2. Description of the Related Art
In a conventional television device using a cathode ray tube (CRT) display, the images formed on the CRT are affected by the Earth's magnetic field. The magnetic field shifts and distorts the image and does so in a non-uniform way depending on the physical location of the television device on the Earth and orientation of the television device relative to the Earth's magnetic field. If the displayed image has the same physical size as the active image area of the CRT (i.e. the area that displays the image and is visible to the viewer), then image shift and distortion will cause some areas along the edges of the CRT to be blank, making the distortion very visible to the viewer. To solve this problem, a conventional television device over-expands the image such that the physical size of the image (the picture area) is larger than the active image area of the CRT. This effectively assures that there are never any blank areas at the edges of the CRT's active image area effectively hiding the image shifting and distortion from the viewer. As illustrated in
Modern television devices based on such technologies as Direct View Plasma, Liquid Crystal Display (LCD), Organic Light Emitting Diodes (OLED) devices and Rear Projection Digital Light Processing (DLP), High Temperature PolySilicon (HTPS), and Liquid Crystal on Silicon (LCoS) are not affected by the Earth's magnetic field. However, image over-expansion continues to be used in these display technologies, preventing the viewer from seeing the whole image and distorting the image. These devices all have fixed resolutions, with a fixed number of lines and a fixed number of pixels per line.
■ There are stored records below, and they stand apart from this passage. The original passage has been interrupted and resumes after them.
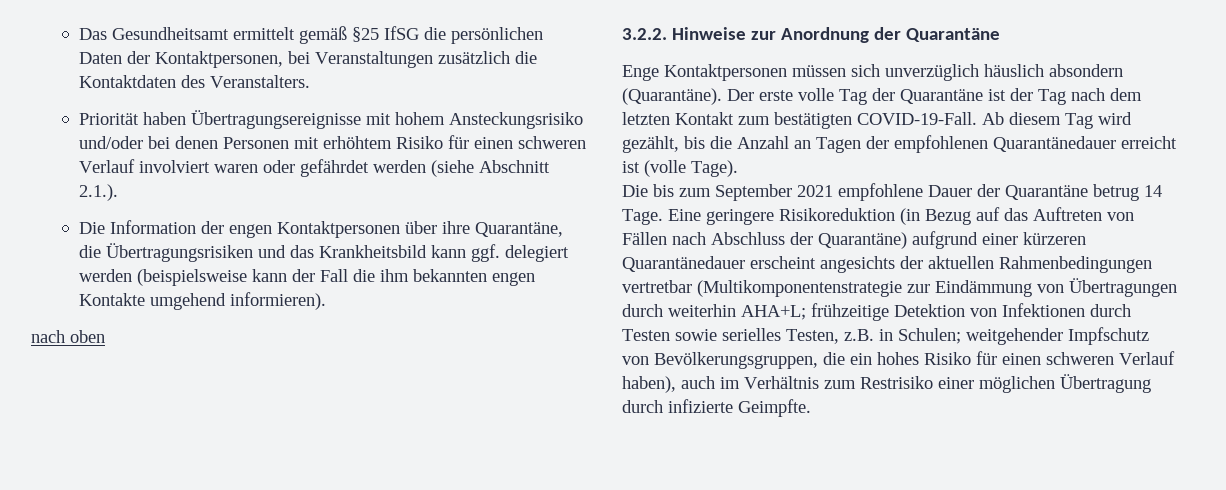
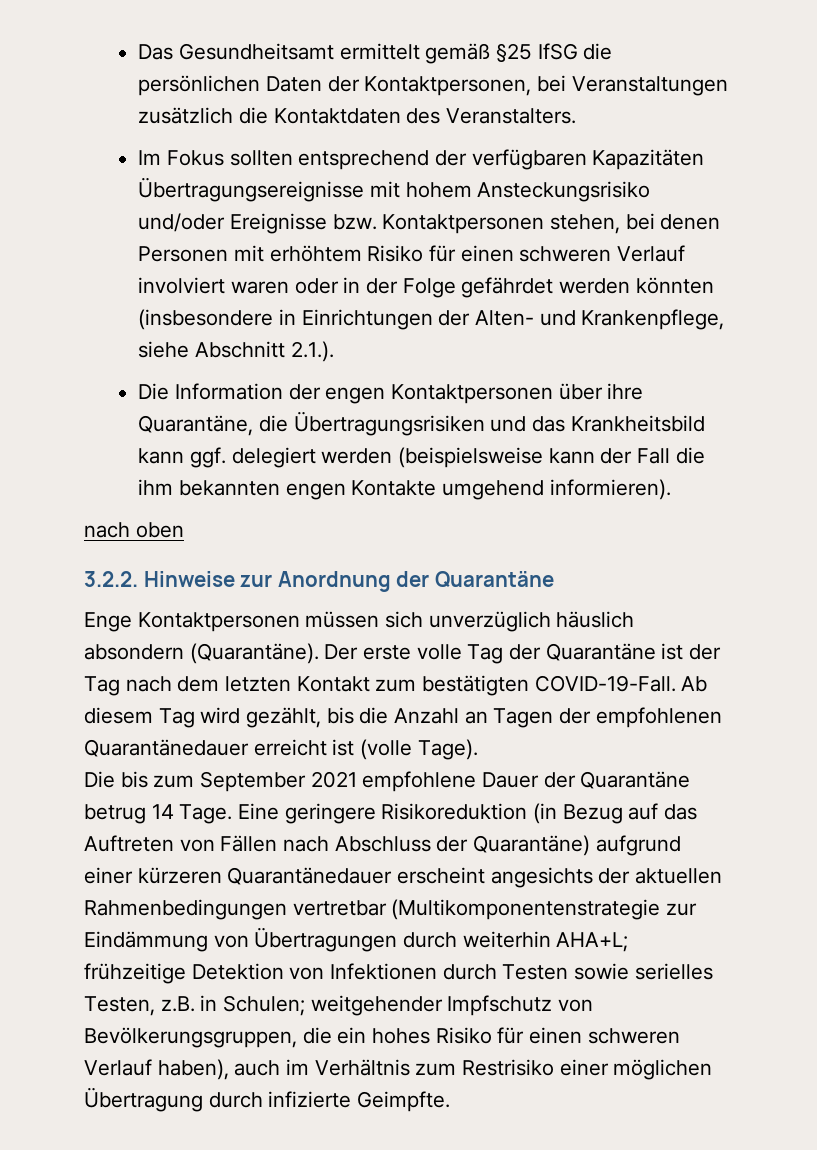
- Priorität haben Übertragungsereignisse mit hohem Ansteckungsrisiko und/oder bei denen Personen mit erhöhtem Risiko für einen schweren Verlauf involviert waren oder gefährdet werden (siehe Abschnitt 2.1.).
+ Im Fokus sollten entsprechend der verfügbaren Kapazitäten Übertragungsereignisse mit hohem Ansteckungsrisiko und/oder Ereignisse bzw. Kontaktpersonen stehen, bei denen Personen mit erhöhtem Risiko für einen schweren Verlauf involviert waren oder in der Folge gefährdet werden könnten (insbesondere in Einrichtungen der Alten- und Krankenpflege, siehe Abschnitt 2.1.).

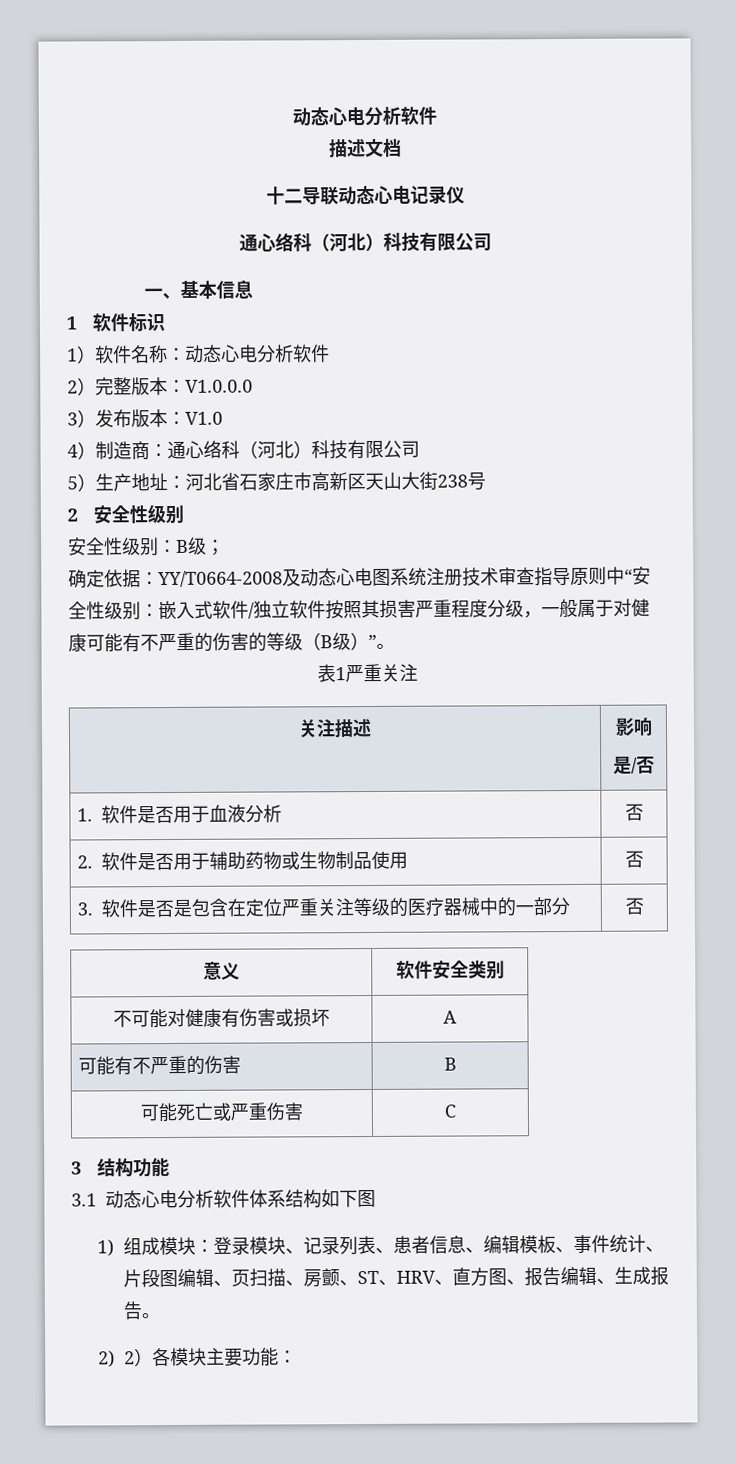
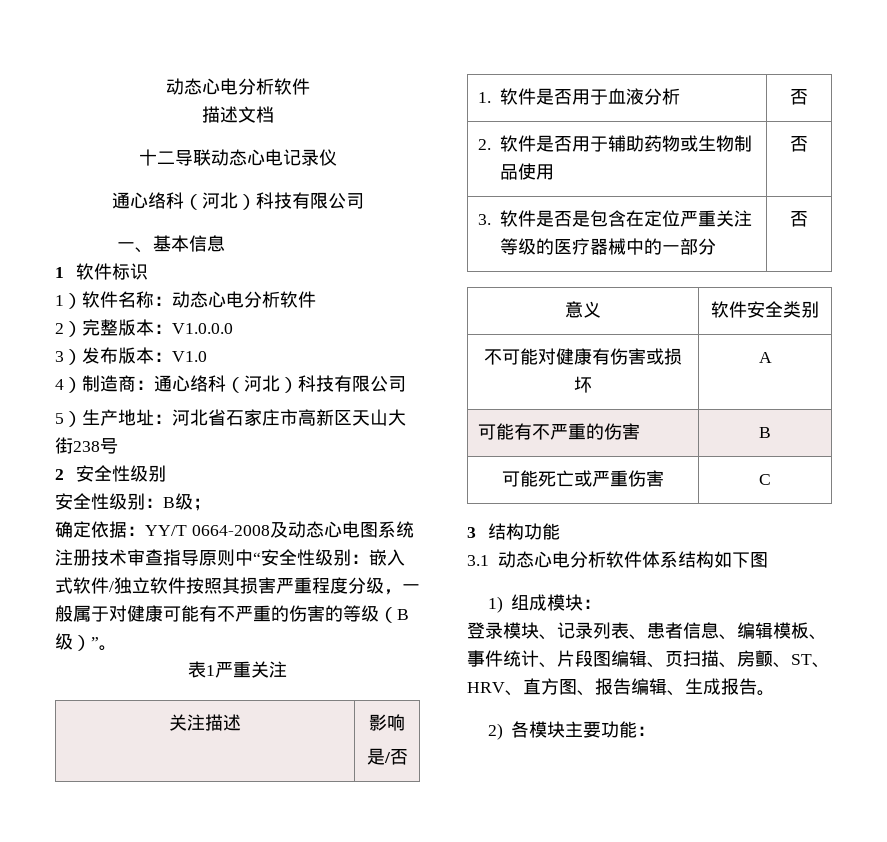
- 确定依据：YY/T0664-2008及动态心电图系统注册技术审查指导原则中“安全性级别：嵌入式软件/独立软件按照其损害严重程度分级，一般属于对健康可能有不严重的伤害的等级（B级）”。
+ 确定依据：YY/T 0664-2008及动态心电图系统注册技术审查指导原则中“安全性级别：嵌入式软件/独立软件按照其损害严重程度分级，一般属于对健康可能有不严重的伤害的等级（B级）”。
- 1)组成模块：登录模块、记录列表、患者信息、编辑模板、事件统计、片段图编辑、页扫描、房颤、ST、HRV、直方图、报告编辑、生成报告。
+ 1)组成模块：
+ 登录模块、记录列表、患者信息、编辑模板、事件统计、片段图编辑、页扫描、房颤、ST、HRV、直方图、报告编辑、生成报告。
- 2) 2）各模块主要功能：
+ 2)各模块主要功能：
Applying the overexpansion principle to television devices based on the conventional technologies has the following undesirable results: removal of up to 36% of the transmitted image (based on 10% overexpansion per edge) and distorting the image (removal of fine image detail and addition of artifacts not present in the original image) due to the close ratio scaling (typically 2.5% to 10% per edge) necessary for the overexpansion. The smaller the overexpansion percentage, the more damage is done to the image.
The present invention is directed to a method of processing television images that substantially obviate one or more of the problems due to limitations and disadvantages of the related art.
Additional features and advantages of the invention will be set forth in the descriptions that follow and in part will be apparent from the description, or may be learned by practice of the invention. The objectives and other advantages of the invention will be realized and attained by the structure particularly pointed out in the written description and claims thereof as well as the appended drawings.
To achieve these and other advantages and in accordance with the purpose of the present invention, as embodied and broadly described, the present invention provides a method of processing an image for display on a television screen having a native screen resolution, which includes: receiving a source television image having a native image resolution, scaling the source television image using a scaling ratio to produce a scaled television image having a resolution equal to or less than the native screen resolution in both a vertical and a horizontal direction, and displaying the scaled television image on the television screen. The scaling ratio may be the same or different in the vertical and horizontal directions. The method may further include cropping the source television image before scaling it.
It is to be understood that both the foregoing general description and the following detailed description are exemplary and explanatory and are intended to provide further explanation of the invention as claimed.
According to embodiments of the present invention, the television device does not over-expand the television image from the television broadcast or another source such as a DVD player (hereinafter referred to as the source television image or the source image). Instead, it either scales the source image using its full resolution, or crops the source image and then scales it. The descriptions below give a number of examples of the scaling and cropping method for a display panel having a native screen resolution of 1366×768 pixels.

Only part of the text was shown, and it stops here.